Faluyi Olusola O, Connor Joanna L, Chatterjee Madhuchanda, Ikin Carl, Wong Helen, Palmer Daniel H
Department of Medical Oncology, Clatterbridge Cancer Centre, Bebington, Wirral CH63 4JY, UK.
Department of Molecular and Clinical Cancer Medicine, University of Liverpool, Liverpool L69 3BX, UK.
Br J Cancer. 2017 Feb 14;116(4):424-431. doi: 10.1038/bjc.2016.406. Epub 2017 Jan 12.
Previous observations suggest suboptimal 'real world' survival outcomes for advanced pancreatic adenocarcinoma. We hypothesized that centralisation of advanced pancreatic adenocarcinoma management would improve chemotherapy treatment and survival from the disease.

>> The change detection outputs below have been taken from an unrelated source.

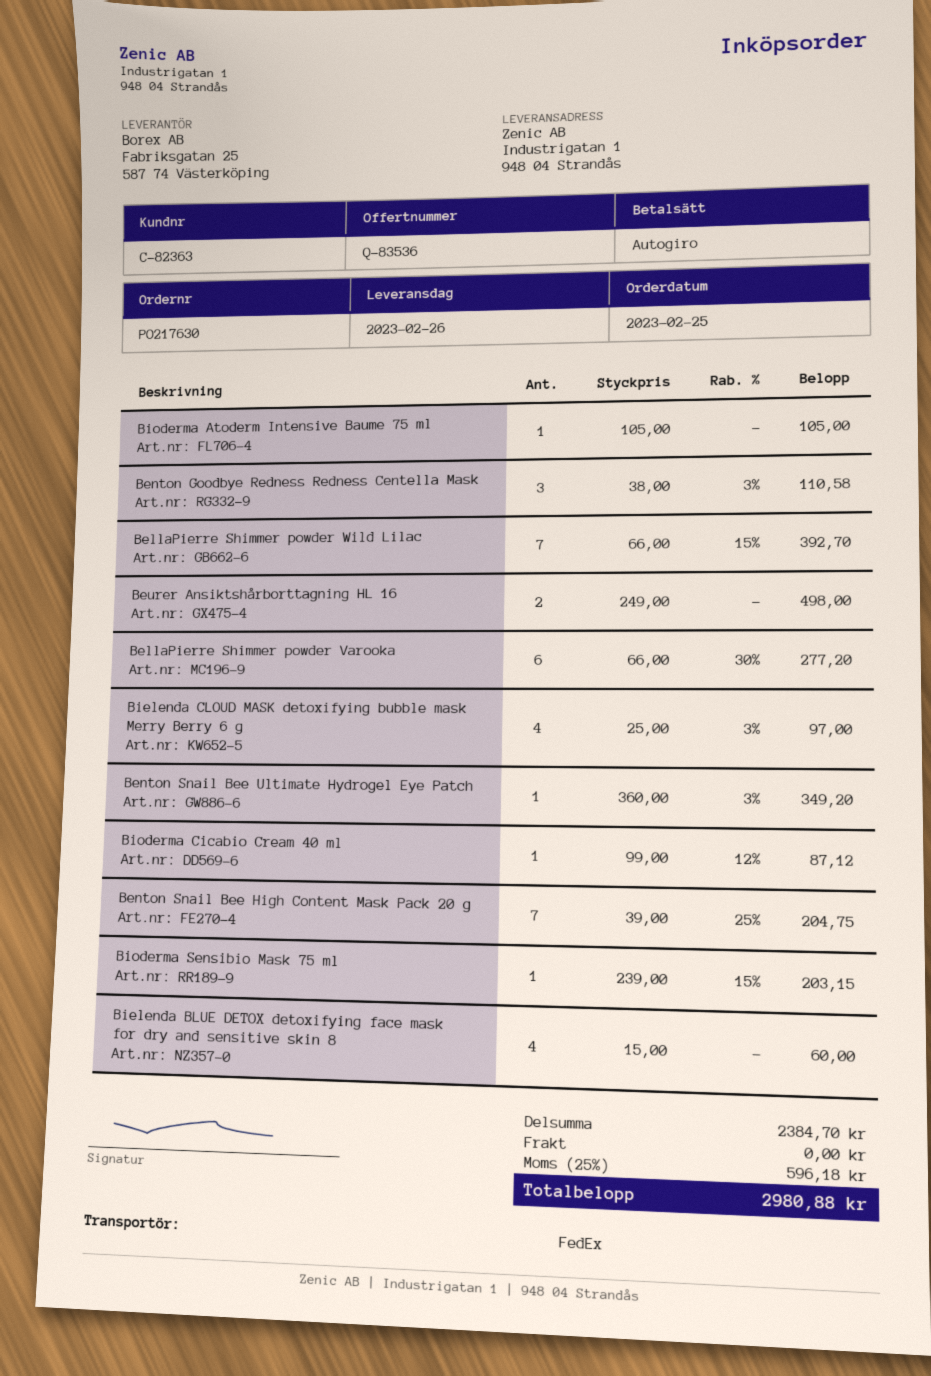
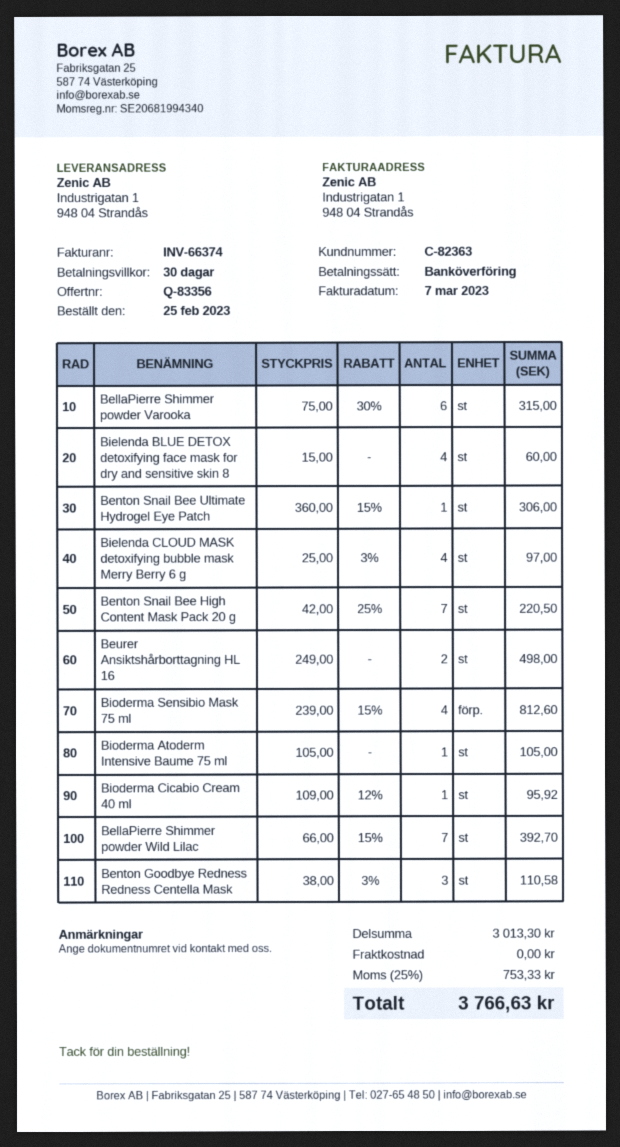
quote number: Q-83536 -> Q-83356
payment method: direct debit -> bank transfer
BellaPierre Shimmer powder Varooka: 6 x 66.00 - 30% = 277.20 -> 6 x 75.00 - 30% = 315.00
Benton Snail Bee Ultimate Hydrogel Eye Patch: 1 x 360.00 - 3% = 349.20 -> 1 x 360.00 - 15% = 306.00
Bioderma Cicabio Cream 40 ml: 1 x 99.00 - 12% = 87.12 -> 1 x 109.00 - 12% = 95.92
Benton Snail Bee High Content Mask Pack 20 g: 7 x 39.00 - 25% = 204.75 -> 7 x 42.00 - 25% = 220.50
Bioderma Sensibio Mask 75 ml: 1 x 239.00 - 15% = 203.15 -> 4 x 239.00 - 15% = 812.60
subtotal: 2384.70 -> 3013.30
tax: 25% = 596.18 -> 25% = 753.33
total: 2980.88 -> 3766.63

The data was prospectively collected on all cases of advanced pancreatic adenocarcinoma reviewed through Clatterbridge Cancer Centre according to two groups; 1 October 2009-31st Dec 2010 (devolved care) or 1 January 2013-31 March 2014 (centralised care). Analysis included treatment received, 30-day chemotherapy mortality rate and overall survival (OS).

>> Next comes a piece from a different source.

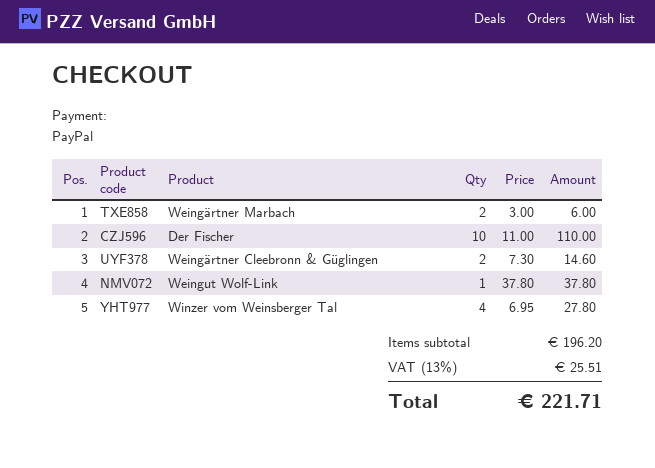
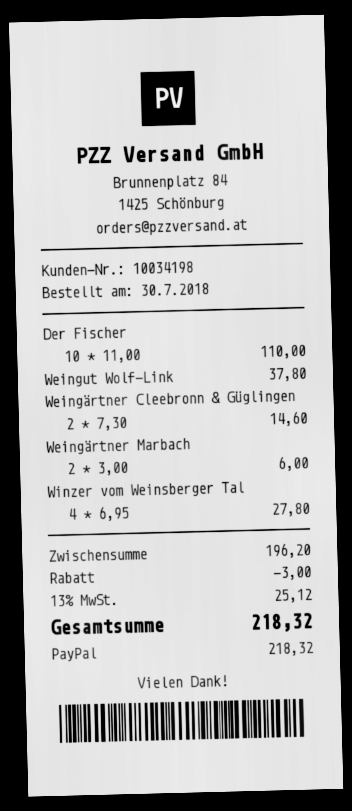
discount: none -> 3.00
tax: 13% = 25.51 -> 13% = 25.12
total: 221.71 -> 218.32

More patients received chemotherapy with central care (67.0% (n=115) vs 43.0% (n=121); P=2.2 × 10) with no difference in 30-day mortality (20.8% vs 25%; P=0.573) but reduced time to commencement of chemotherapy (18 vs 28 days, P=1.0 × 10). More patients received second-line chemotherapy with central care (23.4% vs 1.9%, P=1.4 × 10), while OS was significantly increased with central care (median: Five vs three months, HR 0.785, P=0.045). Exploratory analysis suggested that it was those with a poorer performance status, elderly or with metastatic disease who benefited the most from transition to central care.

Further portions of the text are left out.